Thankfully, most of our stuff was purchased throughout the two day ordeal.  Although, I do feel obligated to record just a few of the treasured conversations from those long days.  Enjoy.

CRAZY LADY #1

Me:  "Ok, ma'am, that will be $6 for all your stuff."
Her:  "Six bucks????  I'll give you $5."
Me:  "$5.50 and we'll call it good."
Her:  (Looking lost and confused and confounded)  "Well, I just don't know.  I mean, this is all junk to me."
Me:  Then why are you buying our junk, genius??  I didn't say this, I only thought it.  "$5 is fine."
Her:  Thrilled to death at her wheeling and dealing, she gave me a toothy grin and was on her way.

CRAZY LADY #2

(Rebecca was selling a decorative glass bowl with pretty little marbles in it and this older woman wants to purchase it for $3 instead of $5.  Rebecca gives in.)
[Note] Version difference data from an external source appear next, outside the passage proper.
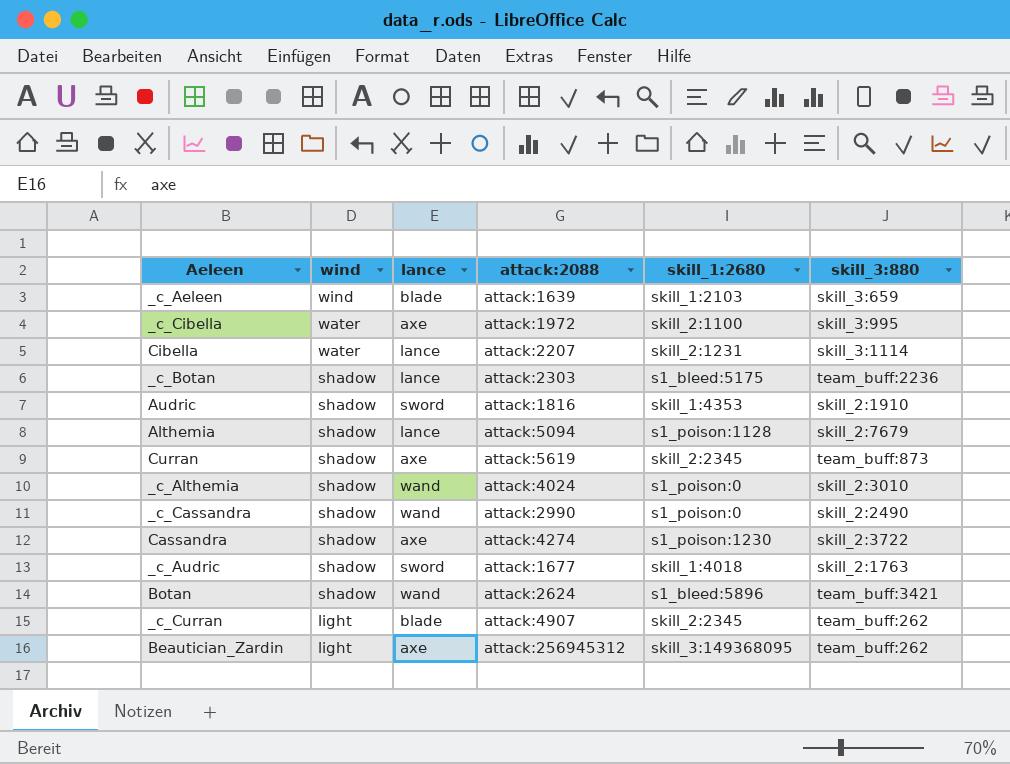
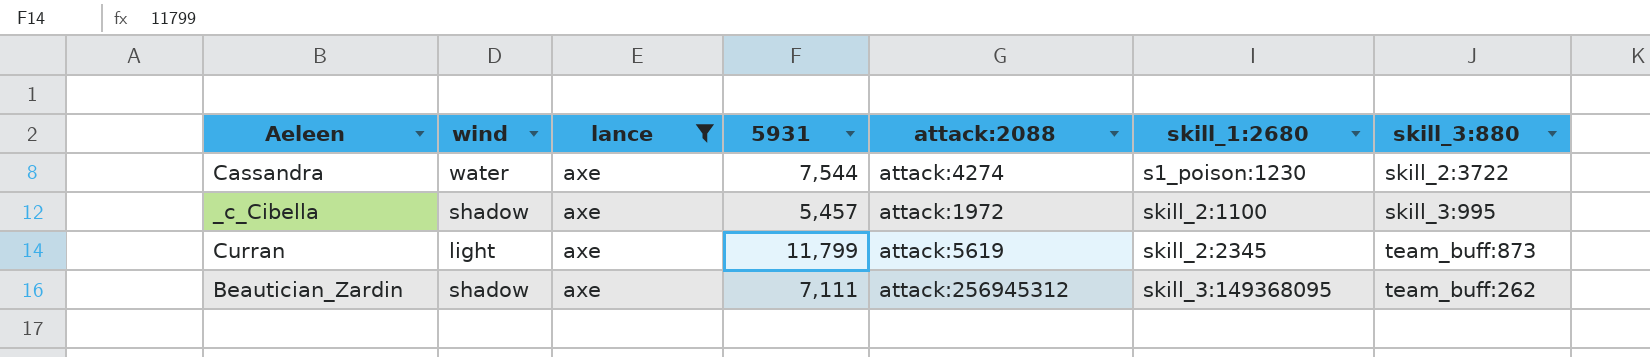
filter: none -> lance = axe
row order: wind descending -> skill_1:2680 ascending
column 5931 | position: none -> 4
Cassandra | wind: shadow -> water
_c_Cibella | wind: water -> shadow
Curran | wind: shadow -> light
Beautician_Zardin | wind: light -> shadow

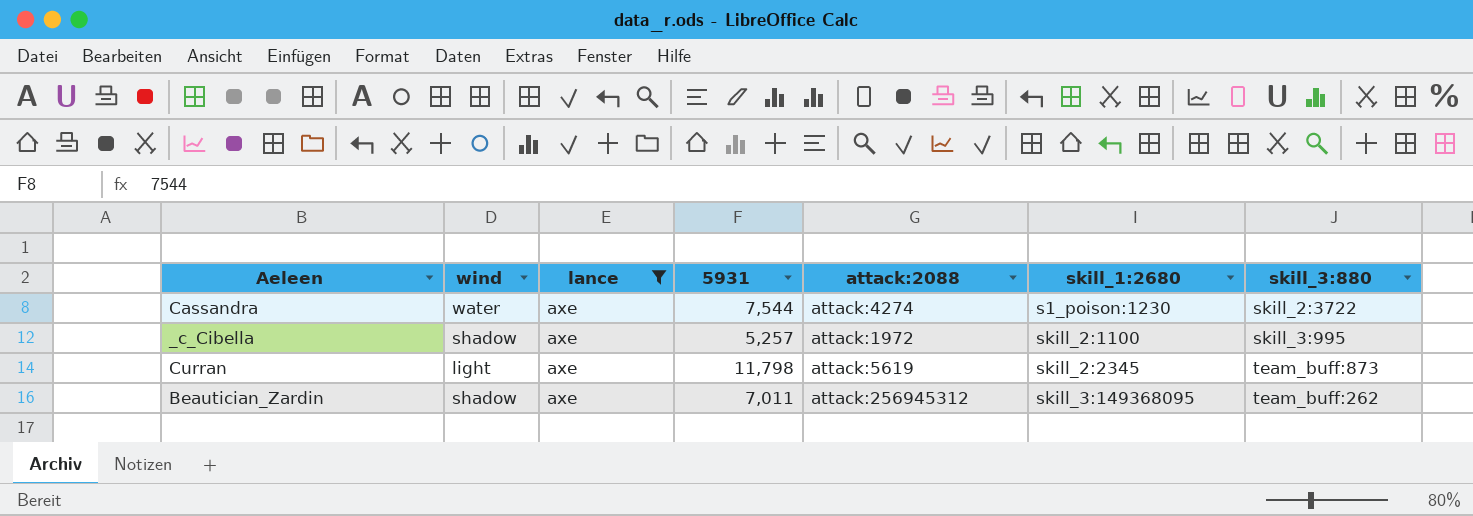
_c_Cibella | 5931: 5,457 -> 5,257
Curran | 5931: 11,799 -> 11,798
Beautician_Zardin | 5931: 7,111 -> 7,011

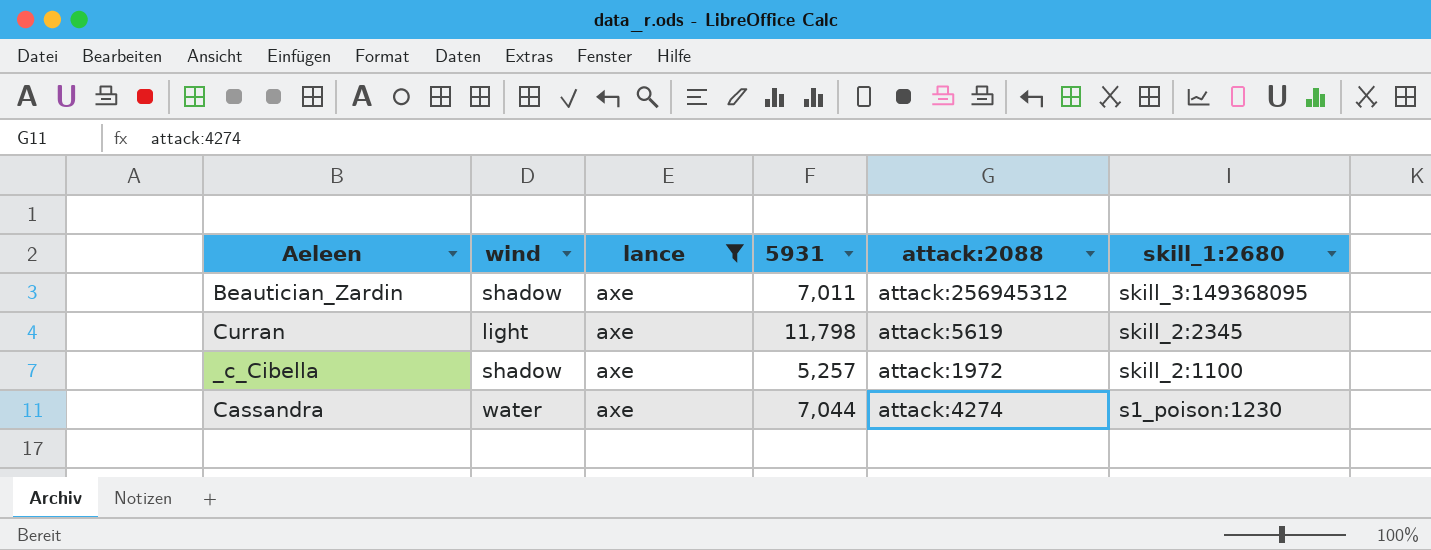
row order: skill_1:2680 ascending -> skill_1:2680 descending
column skill_3:880 | position: 7 -> none
Cassandra | 5931: 7,544 -> 7,044

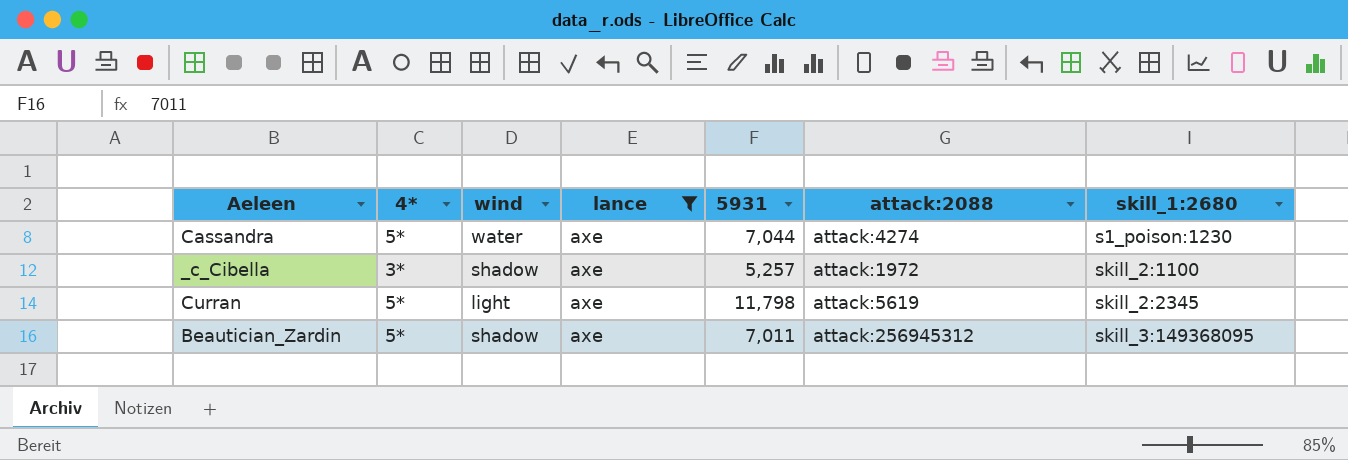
row order: skill_1:2680 descending -> skill_1:2680 ascending
column 4* | position: none -> 2

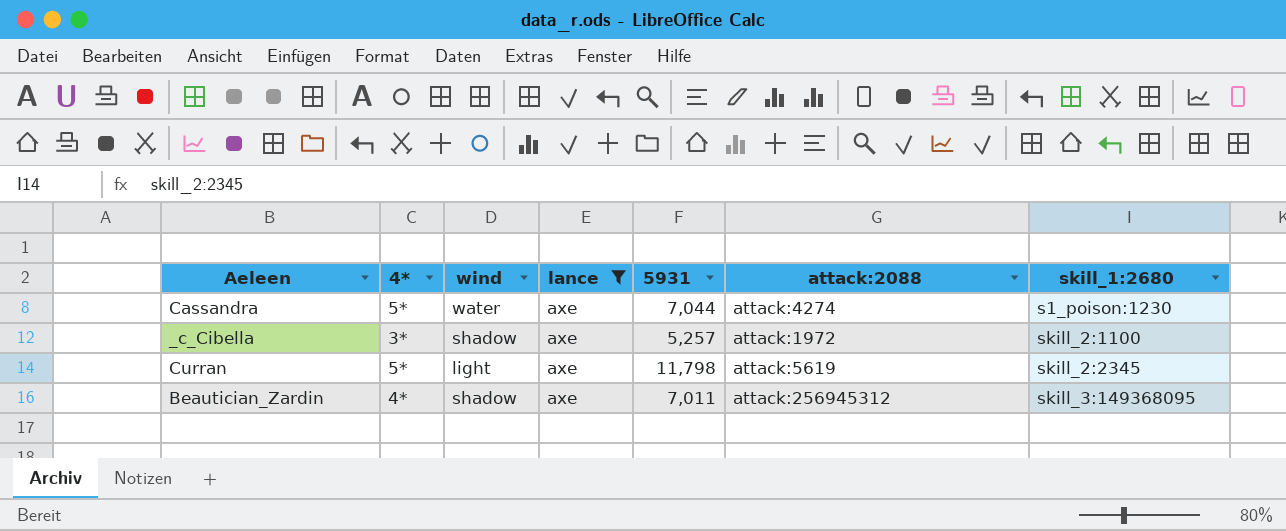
Beautician_Zardin | 4*: 5* -> 4*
Woman:  "Wait a minute!  This here bowl is broke!! Why would I pay money for something that's broke?  I don't want no piece o' junk"!  (She is speaking very loudly at this point.  We ignore her.  The bowl was NOT broken.)
Re:  "Well, then you don't have to buy it."
Woman:  "I swear, I saw the men ripping your signs down!" (We had set up 3 signs within our subdivision.  They were well secured.)  "The good Lord as my witness, but they were tryin' to sabotage you're garage sale!  I didn't know what they was doin', but I swear I saw them jump out and rip the sign down!  I bet you the PO-lice will be here any minute cuz this here is illegal!  Don't say I didn't warn you!  The Lord is my witness!"  (She repeated her story 2 more time while browsing through our items.  We bid her farewell then checked the signs out of sheer curiosity after she left.  They were all untouched.  Crazy lady.)

Lesson Learned:  We choose our battles to fight.  Sometimes it's necessary to forfeit the small ones in order to focus on and conquer the big battles.